Examples
Some examples showing how to use RIFRAF.
On simulated data
First, we generate a random 1,200 bp template, along with a reference and twenty simulated reads. We run RIFRAF both without and with the reference and compare the result to the expected template.
julia> using Rifraf
julia> sampled = sample_sequences(20, 1200);
julia> (reference, template, _, sequences, _, phreds, _, _) = sampled;
julia> result = rifraf(sequences, phreds;
params=RifrafParams(batch_fixed_size=3, batch_size=5,
verbose=1, max_iters=20));
iteration 1 : STAGE_INIT : -Inf
iteration 2 : STAGE_INIT : -66.93546689716547
done. converged: true
julia> result.consensus == template
false
julia> result = rifraf(sequences, phreds; reference=reference,
params=RifrafParams(verbose=1, max_iters=20));
iteration 1 : STAGE_INIT : -Inf
iteration 2 : STAGE_INIT : -112.72329868969373
iteration 3 : STAGE_FRAME : -112.72329868969373
iteration 4 : STAGE_FRAME : -287.4380940401863
iteration 5 : STAGE_REFINE : -287.4380940401863
done. converged: true
julia> result.consensus == template
true
Reading data from FASTQ files
Rifraf.jl also provides a set of convenience functions for reading and writing FASTA and FASTQ files. For instance, here is one way to run RIFRAF on sequences from a file:
sequences, phreds, names = Rifraf.read_fastq("/path/to/sequences.fastq")
reference = Rifraf.read_fasta("/path/to/reference.fasta")[1]
result = rifraf(sequences, phreds; reference=reference)
There are also convenience functions for reading and writing the output of sample_sequences.
reference, template, t_error, sequences, _, phreds, _, _ = sample_sequences()

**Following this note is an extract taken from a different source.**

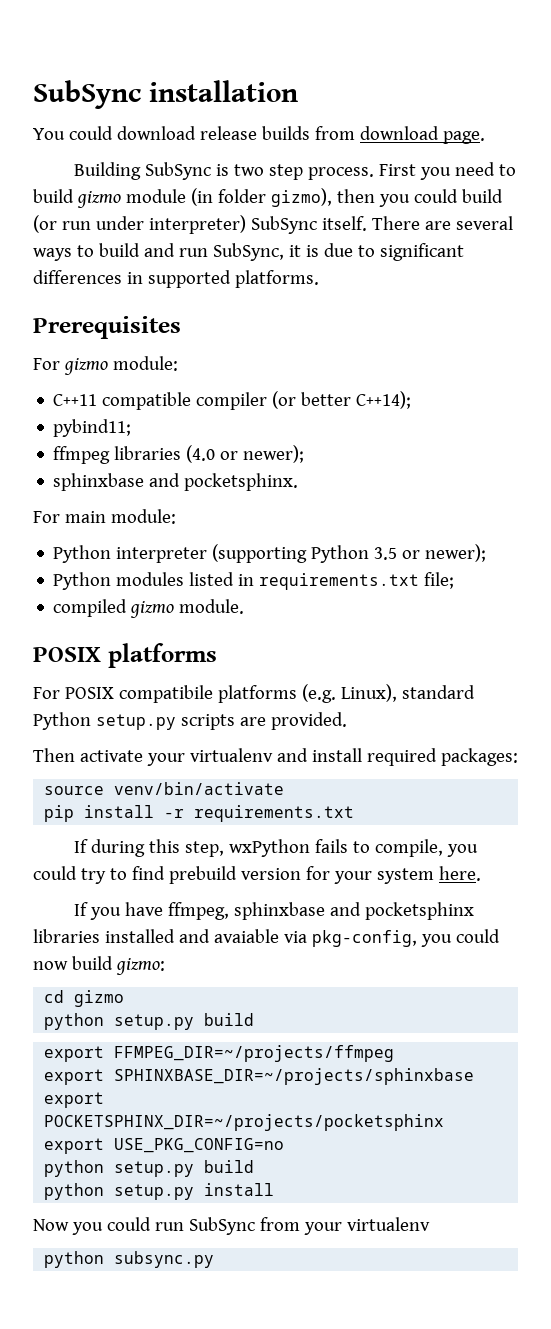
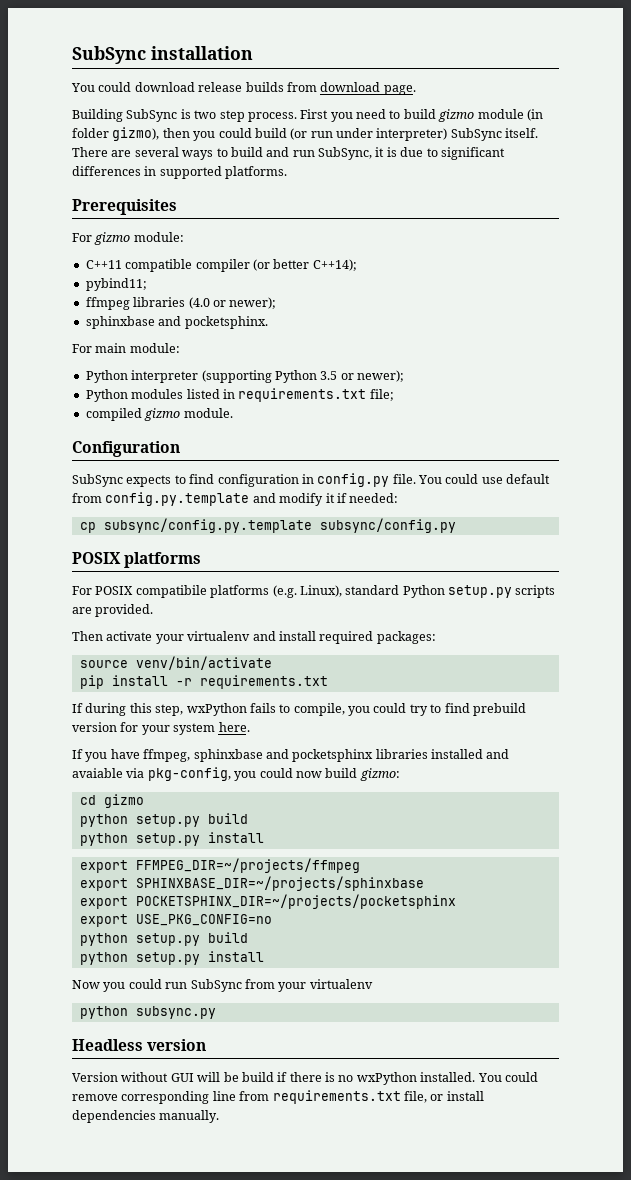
(245, 606) none -> [72,441,180,457] [72,473,551,487] [72,492,399,506] [79,518,456,533] // Configuration // SubSync expects to find configuration in config.py file. You could use default from config.py.template and modify it if needed: // cp subsync/config.py.template subsync/config.py
(255, 1019) none -> [79,832,264,846] // python setup.py install
(215, 1259) none -> [72,1039,207,1051] [72,1072,538,1085] [72,1090,484,1104] [72,1110,220,1123] // Headless version // Version without GUI will be build if there is no wxPython installed. You could remove corresponding line from requirements.txt file, or install dependencies manually.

Rifraf.write_samples("/path/to/basename", reference, template, t_error, sequences, phreds)
reference, template, t_error, sequences, phreds = Rifraf.read_samples("/path/to/basename")
Command-line script
scripts/rifraf.jl is a command-line script for processing many sets of reads at once. Julia takes some time to start up, so this script is only recommended for long sequences or large numbers of reads.
The data directory includes some example data for testing this script. The following command finds a consensus for each FASTQ file that matches the glob input-reads-*.fastq and writes them to results.fasta.
julia ./scripts/rifraf.jl \
--reference ./data/references.fasta \
--reference-map ./data/ref-map.tsv \
--phred-cap 30 \
--ref-errors 8,0.1,0.1,1,1 \
1,2,2 \
"./data/input-reads-*.fastq" \
./data/consensus-results.fasta
Allowing frameshifts during frame correction
RIFRAF's default parameters penalize frameshift-causing indels extremely heavily. If the template really does contain a frame shift mutation, it will likely be removed from the result. To detect real frameshifts, with a small risk of allowing some spurious ones, the penalties for single insertions or deletions must be tuned. For example:
julia> using Rifraf
julia> sampled = Rifraf.sample_sequences(5, 3001; error_rate=.005);
julia> (reference, template, _, sequences, _, phreds, _, _) = sampled;
julia> result = rifraf(sequences, phreds; reference=reference);
julia> length(result.consensus) % 3 == 0
true
julia> result = rifraf(sequences, phreds; reference=reference,
params=RifrafParams(ref_scores=Scores(ErrorModel(10, 1, 1, 1, 1)),
ref_indel_mult=1.2, max_ref_indel_mults=3));
julia> length(result.consensus) % 3 == 0
false